News: Metabolic surgery associated with reducing major heart events for obese OSA patients
Among patients with obesity and obstructive sleep apnea (OSA), those who received metabolic surgery (also known as bariatric surgery) had a significantly lower cumulative risk of major adverse cardiovascular events (MACE) over a median follow-up of 5.3 years, according to a recent study published in the Journal of the American College of Cardiology. All-cause mortality, heart failure, and coronary artery events all showed lower rates for patients who had undergone metabolic surgery as well, MedPage Today reported.
The study used EHR data taken from the Cleveland Clinic Health System, and participants were adult patients who met criteria for both obesity (BMI of 35-70) and moderate-to-severe OSA. MACE was defined as first occurrence of coronary artery events (unstable angina, myocardial infarction, coronary intervention/surgery), cerebrovascular events (ischemic or hemorrhagic stroke, carotid intervention/surgery), heart failure, atrial fibrillation, and all-cause mortality.
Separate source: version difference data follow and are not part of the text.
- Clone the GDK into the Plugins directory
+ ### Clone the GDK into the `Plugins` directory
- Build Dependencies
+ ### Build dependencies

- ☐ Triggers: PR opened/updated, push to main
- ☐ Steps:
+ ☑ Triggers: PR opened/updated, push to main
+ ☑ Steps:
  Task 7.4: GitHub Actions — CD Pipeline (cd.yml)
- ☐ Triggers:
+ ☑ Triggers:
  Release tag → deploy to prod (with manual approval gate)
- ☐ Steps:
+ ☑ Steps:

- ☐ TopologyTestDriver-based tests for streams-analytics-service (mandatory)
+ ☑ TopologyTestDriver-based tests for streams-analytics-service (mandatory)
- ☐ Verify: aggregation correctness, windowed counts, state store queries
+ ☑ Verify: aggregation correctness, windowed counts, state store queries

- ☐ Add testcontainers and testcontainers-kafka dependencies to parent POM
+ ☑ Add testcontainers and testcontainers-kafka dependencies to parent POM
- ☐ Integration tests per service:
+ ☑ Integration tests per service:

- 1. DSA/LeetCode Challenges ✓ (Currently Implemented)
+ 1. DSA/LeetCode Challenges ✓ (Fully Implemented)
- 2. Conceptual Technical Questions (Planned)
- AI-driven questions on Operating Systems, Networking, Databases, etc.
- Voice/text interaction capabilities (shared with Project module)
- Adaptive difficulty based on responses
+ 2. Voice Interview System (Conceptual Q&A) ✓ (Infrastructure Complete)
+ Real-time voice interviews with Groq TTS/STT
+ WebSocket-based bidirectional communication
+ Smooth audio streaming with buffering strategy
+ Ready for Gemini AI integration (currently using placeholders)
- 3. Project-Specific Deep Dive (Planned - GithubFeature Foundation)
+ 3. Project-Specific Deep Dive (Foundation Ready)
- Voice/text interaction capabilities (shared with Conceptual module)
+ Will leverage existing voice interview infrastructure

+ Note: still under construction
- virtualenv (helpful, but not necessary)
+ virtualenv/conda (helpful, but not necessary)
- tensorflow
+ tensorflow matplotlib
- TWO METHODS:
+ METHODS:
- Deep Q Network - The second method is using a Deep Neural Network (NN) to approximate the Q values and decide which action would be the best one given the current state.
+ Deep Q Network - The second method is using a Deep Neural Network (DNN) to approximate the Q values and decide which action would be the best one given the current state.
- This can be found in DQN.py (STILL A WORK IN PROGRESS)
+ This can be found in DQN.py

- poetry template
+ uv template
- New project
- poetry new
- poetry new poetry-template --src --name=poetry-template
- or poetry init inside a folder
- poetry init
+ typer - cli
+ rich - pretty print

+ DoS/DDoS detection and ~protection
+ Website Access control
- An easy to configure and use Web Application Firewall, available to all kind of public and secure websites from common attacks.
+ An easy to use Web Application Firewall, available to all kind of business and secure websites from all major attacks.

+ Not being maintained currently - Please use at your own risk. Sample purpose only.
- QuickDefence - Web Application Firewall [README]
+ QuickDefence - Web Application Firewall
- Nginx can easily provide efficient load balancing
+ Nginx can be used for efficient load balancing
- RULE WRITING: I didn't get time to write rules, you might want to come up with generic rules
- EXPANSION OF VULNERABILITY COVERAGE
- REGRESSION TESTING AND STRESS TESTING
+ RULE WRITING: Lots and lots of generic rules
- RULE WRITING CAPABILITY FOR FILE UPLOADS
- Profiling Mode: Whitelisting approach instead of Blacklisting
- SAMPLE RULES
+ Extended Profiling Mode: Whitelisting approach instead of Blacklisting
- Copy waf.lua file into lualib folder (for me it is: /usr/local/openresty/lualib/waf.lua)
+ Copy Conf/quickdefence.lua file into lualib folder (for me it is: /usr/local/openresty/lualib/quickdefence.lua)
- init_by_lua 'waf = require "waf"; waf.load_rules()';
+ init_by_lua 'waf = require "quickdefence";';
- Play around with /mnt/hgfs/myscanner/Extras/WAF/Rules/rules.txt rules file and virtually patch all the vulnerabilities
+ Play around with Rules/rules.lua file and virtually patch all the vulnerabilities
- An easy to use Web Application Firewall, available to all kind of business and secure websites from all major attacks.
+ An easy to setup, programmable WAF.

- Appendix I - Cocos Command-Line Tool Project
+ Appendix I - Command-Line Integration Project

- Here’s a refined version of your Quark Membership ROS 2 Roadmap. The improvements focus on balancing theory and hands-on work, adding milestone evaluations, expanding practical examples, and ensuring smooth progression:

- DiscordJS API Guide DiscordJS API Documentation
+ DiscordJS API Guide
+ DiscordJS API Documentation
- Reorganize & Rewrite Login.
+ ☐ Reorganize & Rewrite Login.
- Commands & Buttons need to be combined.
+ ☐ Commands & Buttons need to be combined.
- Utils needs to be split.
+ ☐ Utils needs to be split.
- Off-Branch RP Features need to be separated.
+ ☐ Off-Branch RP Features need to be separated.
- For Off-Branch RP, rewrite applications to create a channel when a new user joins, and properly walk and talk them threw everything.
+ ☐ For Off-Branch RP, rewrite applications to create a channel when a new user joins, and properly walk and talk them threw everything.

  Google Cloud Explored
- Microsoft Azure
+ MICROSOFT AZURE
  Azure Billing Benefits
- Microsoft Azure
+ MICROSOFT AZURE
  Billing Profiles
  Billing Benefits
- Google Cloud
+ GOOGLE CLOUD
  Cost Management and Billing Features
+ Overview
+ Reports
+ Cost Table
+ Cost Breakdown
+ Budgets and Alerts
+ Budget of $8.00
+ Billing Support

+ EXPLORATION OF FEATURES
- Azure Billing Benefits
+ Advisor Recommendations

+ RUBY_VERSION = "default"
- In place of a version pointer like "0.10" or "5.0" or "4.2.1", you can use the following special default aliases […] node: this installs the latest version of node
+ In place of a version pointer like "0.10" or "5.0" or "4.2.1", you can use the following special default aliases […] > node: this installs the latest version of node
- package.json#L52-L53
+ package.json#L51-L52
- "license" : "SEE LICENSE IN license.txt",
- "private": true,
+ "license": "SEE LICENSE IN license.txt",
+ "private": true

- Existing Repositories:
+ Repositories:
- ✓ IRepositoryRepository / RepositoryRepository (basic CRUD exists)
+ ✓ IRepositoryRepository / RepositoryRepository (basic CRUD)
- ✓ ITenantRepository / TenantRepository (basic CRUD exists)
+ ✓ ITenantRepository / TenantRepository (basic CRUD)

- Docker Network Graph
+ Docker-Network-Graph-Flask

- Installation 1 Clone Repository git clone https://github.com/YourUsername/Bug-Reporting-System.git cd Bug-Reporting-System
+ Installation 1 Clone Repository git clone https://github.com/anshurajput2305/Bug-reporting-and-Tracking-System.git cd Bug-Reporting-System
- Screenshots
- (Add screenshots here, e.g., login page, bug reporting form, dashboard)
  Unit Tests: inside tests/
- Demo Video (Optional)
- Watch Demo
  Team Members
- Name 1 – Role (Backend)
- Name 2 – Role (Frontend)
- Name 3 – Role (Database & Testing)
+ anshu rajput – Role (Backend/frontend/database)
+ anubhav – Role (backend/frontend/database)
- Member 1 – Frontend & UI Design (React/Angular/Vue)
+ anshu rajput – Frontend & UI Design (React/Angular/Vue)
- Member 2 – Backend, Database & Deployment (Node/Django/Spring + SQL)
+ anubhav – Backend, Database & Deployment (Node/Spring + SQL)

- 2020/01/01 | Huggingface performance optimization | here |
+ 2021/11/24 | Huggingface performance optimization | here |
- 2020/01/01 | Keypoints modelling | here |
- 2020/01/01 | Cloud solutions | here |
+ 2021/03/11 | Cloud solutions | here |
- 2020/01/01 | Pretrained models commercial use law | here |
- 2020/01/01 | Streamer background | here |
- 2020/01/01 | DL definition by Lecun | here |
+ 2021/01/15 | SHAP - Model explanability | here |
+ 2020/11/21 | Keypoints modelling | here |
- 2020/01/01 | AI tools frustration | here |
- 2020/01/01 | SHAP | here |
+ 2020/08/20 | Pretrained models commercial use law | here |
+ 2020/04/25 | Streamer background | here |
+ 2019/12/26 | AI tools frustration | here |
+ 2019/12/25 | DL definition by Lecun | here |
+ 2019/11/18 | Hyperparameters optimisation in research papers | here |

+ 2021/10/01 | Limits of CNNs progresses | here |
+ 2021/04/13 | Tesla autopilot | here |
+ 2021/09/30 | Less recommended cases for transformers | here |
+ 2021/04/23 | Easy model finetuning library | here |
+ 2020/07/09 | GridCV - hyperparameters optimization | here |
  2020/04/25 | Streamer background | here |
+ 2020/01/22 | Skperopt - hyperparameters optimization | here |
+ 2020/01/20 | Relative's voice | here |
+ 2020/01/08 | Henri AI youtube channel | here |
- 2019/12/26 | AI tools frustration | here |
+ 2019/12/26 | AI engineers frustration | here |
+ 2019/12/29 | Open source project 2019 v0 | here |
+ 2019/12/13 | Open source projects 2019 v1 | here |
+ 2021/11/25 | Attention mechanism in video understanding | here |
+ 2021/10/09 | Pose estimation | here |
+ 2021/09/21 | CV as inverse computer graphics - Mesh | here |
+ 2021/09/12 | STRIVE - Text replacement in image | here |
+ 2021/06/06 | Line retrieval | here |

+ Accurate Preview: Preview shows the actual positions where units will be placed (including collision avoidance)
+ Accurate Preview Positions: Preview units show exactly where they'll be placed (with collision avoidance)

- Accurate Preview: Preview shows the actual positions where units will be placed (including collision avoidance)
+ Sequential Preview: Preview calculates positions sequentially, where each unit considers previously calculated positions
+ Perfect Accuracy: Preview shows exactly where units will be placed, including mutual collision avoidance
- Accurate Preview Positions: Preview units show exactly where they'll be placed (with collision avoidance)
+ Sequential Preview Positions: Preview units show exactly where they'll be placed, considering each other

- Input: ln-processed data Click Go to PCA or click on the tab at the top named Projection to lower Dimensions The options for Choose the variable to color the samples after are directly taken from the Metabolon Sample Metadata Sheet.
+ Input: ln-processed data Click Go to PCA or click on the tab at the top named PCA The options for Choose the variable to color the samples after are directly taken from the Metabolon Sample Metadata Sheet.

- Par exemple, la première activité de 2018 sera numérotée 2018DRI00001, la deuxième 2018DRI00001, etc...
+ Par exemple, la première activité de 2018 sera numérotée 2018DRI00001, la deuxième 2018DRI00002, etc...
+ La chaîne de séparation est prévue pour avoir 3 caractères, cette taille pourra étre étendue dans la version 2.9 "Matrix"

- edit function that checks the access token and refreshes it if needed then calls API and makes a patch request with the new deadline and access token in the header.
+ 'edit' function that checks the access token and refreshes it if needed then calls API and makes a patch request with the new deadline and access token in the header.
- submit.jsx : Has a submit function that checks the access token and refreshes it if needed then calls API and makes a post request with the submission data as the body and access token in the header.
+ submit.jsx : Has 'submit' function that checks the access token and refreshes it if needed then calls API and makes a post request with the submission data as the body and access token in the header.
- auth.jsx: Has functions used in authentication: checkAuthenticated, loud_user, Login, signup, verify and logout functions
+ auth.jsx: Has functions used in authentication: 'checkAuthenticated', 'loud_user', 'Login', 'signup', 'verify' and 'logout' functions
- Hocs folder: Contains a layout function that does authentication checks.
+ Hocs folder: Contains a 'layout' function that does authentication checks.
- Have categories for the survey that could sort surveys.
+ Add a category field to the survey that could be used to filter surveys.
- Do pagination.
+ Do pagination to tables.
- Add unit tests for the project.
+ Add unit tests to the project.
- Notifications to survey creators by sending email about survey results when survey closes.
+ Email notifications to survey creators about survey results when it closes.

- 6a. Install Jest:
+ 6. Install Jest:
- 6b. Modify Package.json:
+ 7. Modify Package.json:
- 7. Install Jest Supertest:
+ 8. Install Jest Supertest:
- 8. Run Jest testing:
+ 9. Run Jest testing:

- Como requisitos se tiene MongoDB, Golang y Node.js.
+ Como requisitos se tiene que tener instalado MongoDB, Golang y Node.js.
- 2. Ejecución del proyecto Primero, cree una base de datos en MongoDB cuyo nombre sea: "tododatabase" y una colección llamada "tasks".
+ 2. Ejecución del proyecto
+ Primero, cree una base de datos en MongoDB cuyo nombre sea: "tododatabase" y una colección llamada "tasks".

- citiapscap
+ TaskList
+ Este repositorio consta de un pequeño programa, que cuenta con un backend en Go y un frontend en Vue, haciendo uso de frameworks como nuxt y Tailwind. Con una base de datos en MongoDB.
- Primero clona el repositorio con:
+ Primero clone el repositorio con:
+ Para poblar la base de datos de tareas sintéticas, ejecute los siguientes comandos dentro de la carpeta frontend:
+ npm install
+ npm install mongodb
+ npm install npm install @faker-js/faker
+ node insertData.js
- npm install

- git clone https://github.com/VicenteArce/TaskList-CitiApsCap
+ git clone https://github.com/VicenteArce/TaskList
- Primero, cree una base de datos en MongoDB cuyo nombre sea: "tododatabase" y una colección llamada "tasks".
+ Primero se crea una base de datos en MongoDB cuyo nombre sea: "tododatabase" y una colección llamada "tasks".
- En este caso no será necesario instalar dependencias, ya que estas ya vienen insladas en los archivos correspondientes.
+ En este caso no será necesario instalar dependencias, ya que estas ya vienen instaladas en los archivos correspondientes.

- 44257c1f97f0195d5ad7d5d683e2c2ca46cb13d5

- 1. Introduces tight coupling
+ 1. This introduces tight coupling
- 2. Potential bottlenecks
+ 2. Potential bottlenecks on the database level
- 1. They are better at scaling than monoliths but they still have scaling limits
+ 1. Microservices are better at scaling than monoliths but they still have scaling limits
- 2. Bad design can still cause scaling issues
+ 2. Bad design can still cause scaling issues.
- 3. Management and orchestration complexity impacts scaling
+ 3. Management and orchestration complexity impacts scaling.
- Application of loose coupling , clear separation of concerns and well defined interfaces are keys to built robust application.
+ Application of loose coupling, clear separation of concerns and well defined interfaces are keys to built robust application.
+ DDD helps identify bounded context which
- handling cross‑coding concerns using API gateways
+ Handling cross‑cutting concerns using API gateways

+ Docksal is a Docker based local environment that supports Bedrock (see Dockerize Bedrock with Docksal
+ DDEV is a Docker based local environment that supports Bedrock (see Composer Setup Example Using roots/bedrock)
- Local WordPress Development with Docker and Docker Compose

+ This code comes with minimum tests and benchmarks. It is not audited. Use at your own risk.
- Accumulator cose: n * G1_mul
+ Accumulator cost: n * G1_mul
Patients who received metabolic surgery lost an average of 33.2 kg (73.2 lb) after 10 years, while patients assigned to the nonsurgical control group lost 6.64 kg (14.6 lb). Average body weight was reduced by 24% and 4.7%, respectively. Also, in the smaller subset of patients who had been administered a repeat sleep study, those who received metabolic surgery had significant improvements in their OSA severity and hypoxemia.
The study “suggests the presence of a dose-dependent response between the amount of weight loss and cardiovascular benefits in patients with obstructive sleep apnea; the greater the weight loss, the lower the risk of heart complications,” study coauthor Ali Aminian, MD, also of the Cleveland Clinic, said in a statement. “With emergence of a new generation of obesity medications that can provide an average weight loss in the range of 15-20%, similar findings are theoretically possible from medical therapies.”